🤖 AI Summary
To jointly optimize robustness and communication efficiency in federated learning under Byzantine adversaries—who may arbitrarily corrupt gradients—this paper proposes Byrd-NAFL, the first Byzantine-robust federated learning algorithm integrating Nesterov-accelerated gradients. Byrd-NAFL synergistically combines Byzantine-resilient aggregation (e.g., geometric median) with a momentum correction strategy. Theoretically, it establishes finite-time convergence guarantees for non-convex, smooth loss functions while significantly relaxing stringent assumptions such as gradient boundedness.
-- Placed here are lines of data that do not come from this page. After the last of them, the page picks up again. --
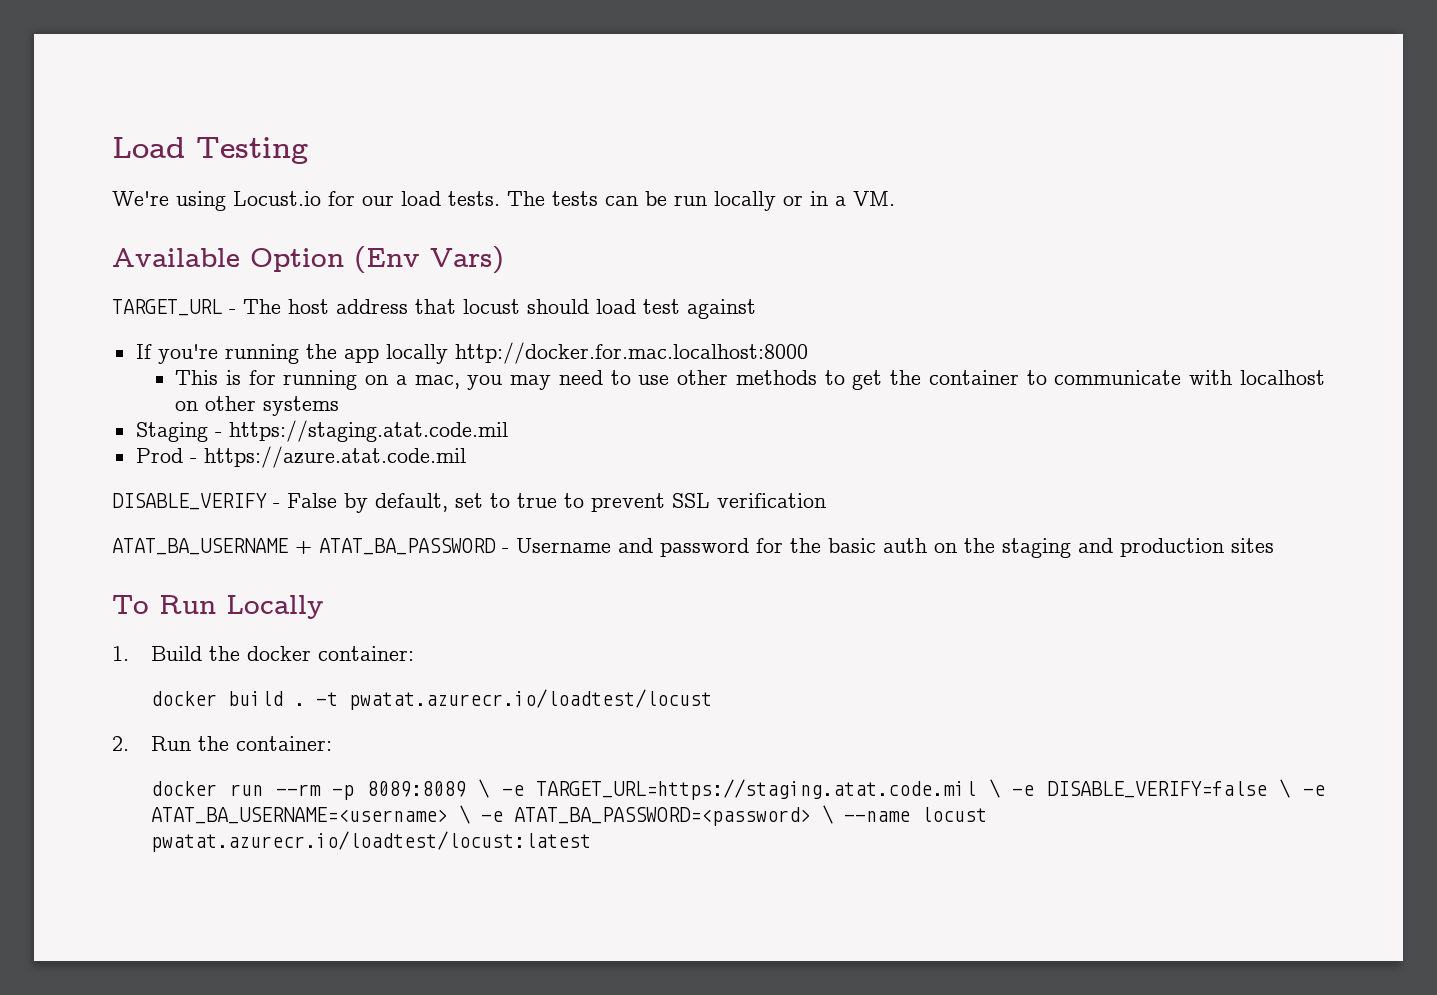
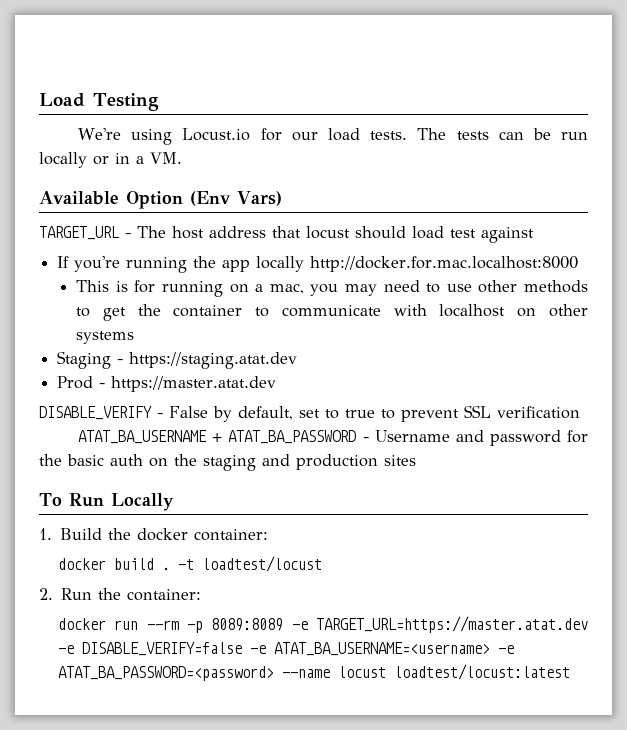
- Staging - https://staging.atat.code.mil
+ Staging - https://staging.atat.dev
- Prod - https://azure.atat.code.mil
+ Prod - https://master.atat.dev
- -t pwatat.azurecr.io/loadtest/locust
+ -t loadtest/locust
- docker run --rm -p 8089:8089 \ -e TARGET_URL=https://staging.atat.code.mil \ -e DISABLE_VERIFY=false \ -e ATAT_BA_USERNAME=<username> \ -e ATAT_BA_PASSWORD=<password> \ --name locust pwatat.azurecr.io/loadtest/locust:latest
+ docker run --rm -p 8089:8089 -e TARGET_URL=https://master.atat.dev -e DISABLE_VERIFY=false -e ATAT_BA_USERNAME=<username> -e ATAT_BA_PASSWORD=<password> --name locust loadtest/locust:latest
Empirically, Byrd-NAFL outperforms state-of-the-art methods across diverse Byzantine attacks, achieving faster convergence, higher final accuracy, and superior robustness—without increasing communication overhead.
📝 Abstract
We investigate robust federated learning, where a group of workers collaboratively train a shared model under the orchestration of a central server in the presence of Byzantine adversaries capable of arbitrary and potentially malicious behaviors. To simultaneously enhance communication efficiency and robustness against such adversaries, we propose a Byzantine-resilient Nesterov-Accelerated Federated Learning (Byrd-NAFL) algorithm. Byrd-NAFL seamlessly integrates Nesterov's momentum into the federated learning process alongside Byzantine-resilient aggregation rules to achieve fast and safeguarding convergence against gradient corruption. We establish a finite-time convergence guarantee for Byrd-NAFL under non-convex and smooth loss functions with relaxed assumption on the aggregated gradients. Extensive numerical experiments validate the effectiveness of Byrd-NAFL and demonstrate the superiority over existing benchmarks in terms of convergence speed, accuracy, and resilience to diverse Byzantine attack strategies.